**EXERCISE PROMPT:**
Each line of the data below that contains "AuthError" must be copied.

* * *

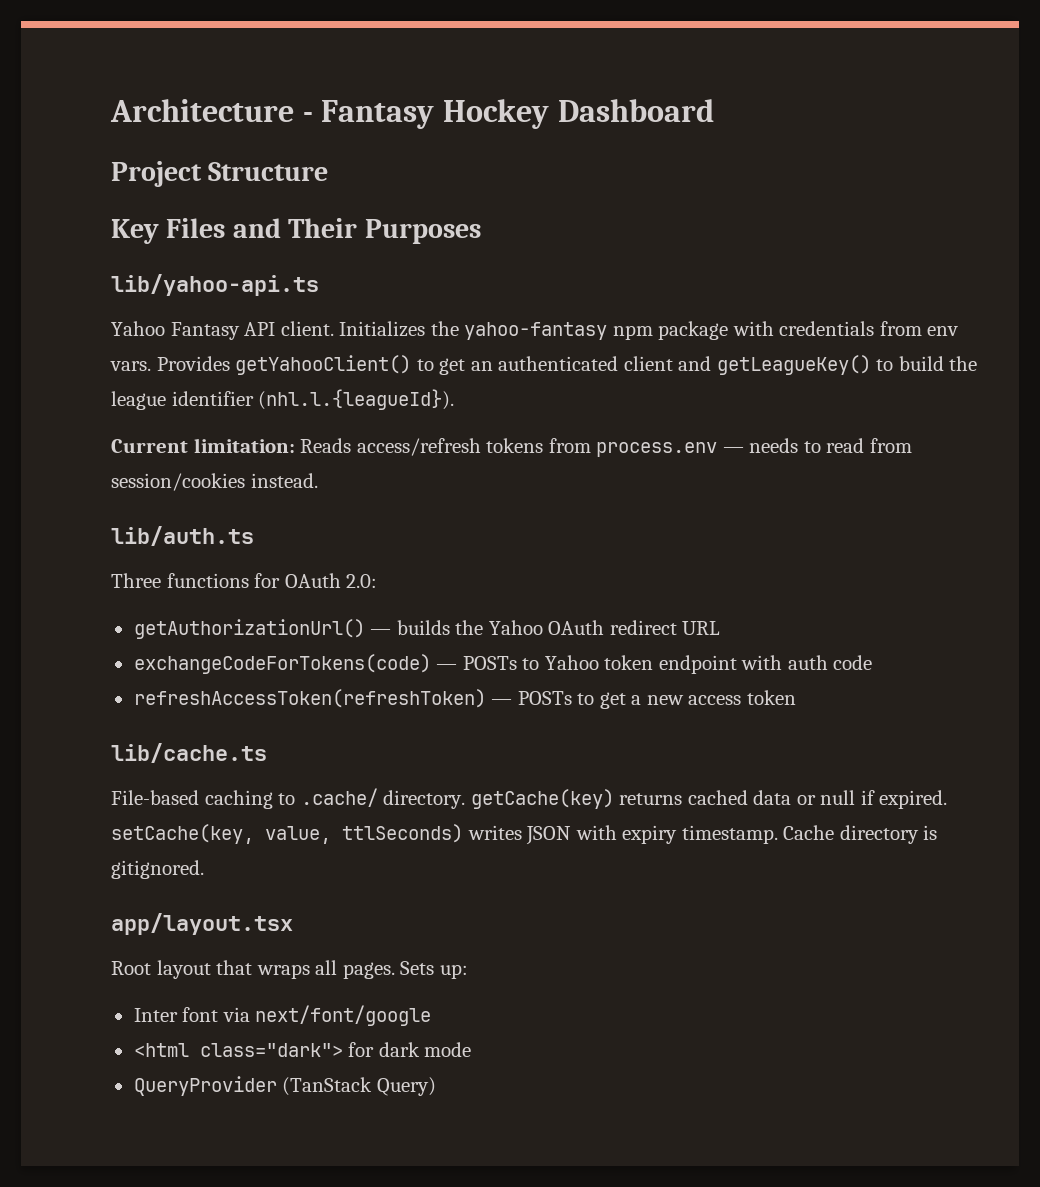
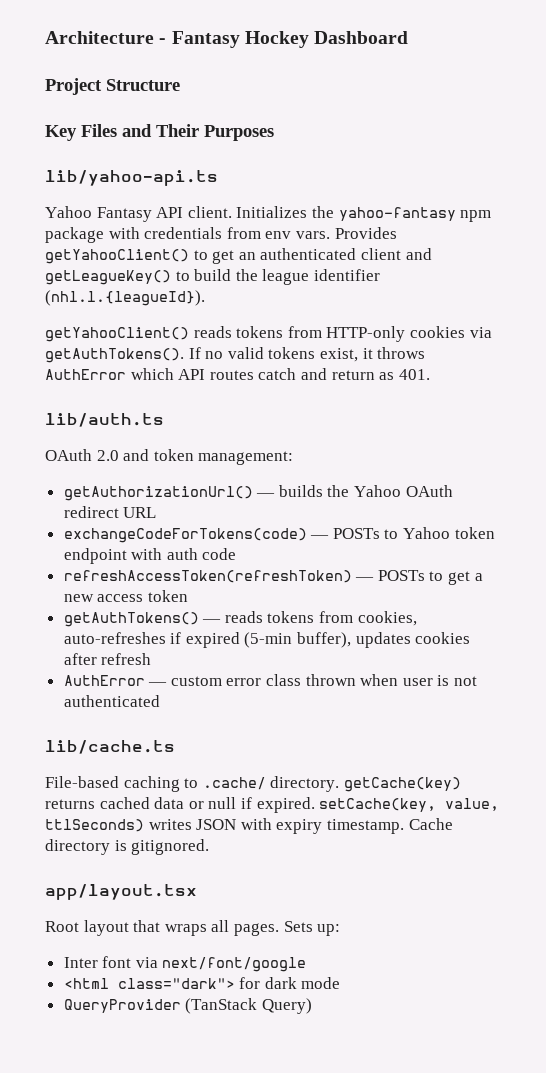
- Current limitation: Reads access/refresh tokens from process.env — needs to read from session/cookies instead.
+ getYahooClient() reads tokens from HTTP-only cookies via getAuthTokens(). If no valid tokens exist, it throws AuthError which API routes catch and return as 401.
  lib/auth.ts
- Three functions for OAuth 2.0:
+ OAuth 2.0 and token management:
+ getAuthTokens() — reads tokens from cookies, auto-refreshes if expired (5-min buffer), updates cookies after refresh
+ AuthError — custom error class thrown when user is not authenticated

* * *

**TASK SOLUTION:**
+ getYahooClient() reads tokens from HTTP-only cookies via getAuthTokens(). If no valid tokens exist, it throws AuthError which API routes catch and return as 401.
+ AuthError — custom error class thrown when user is not authenticated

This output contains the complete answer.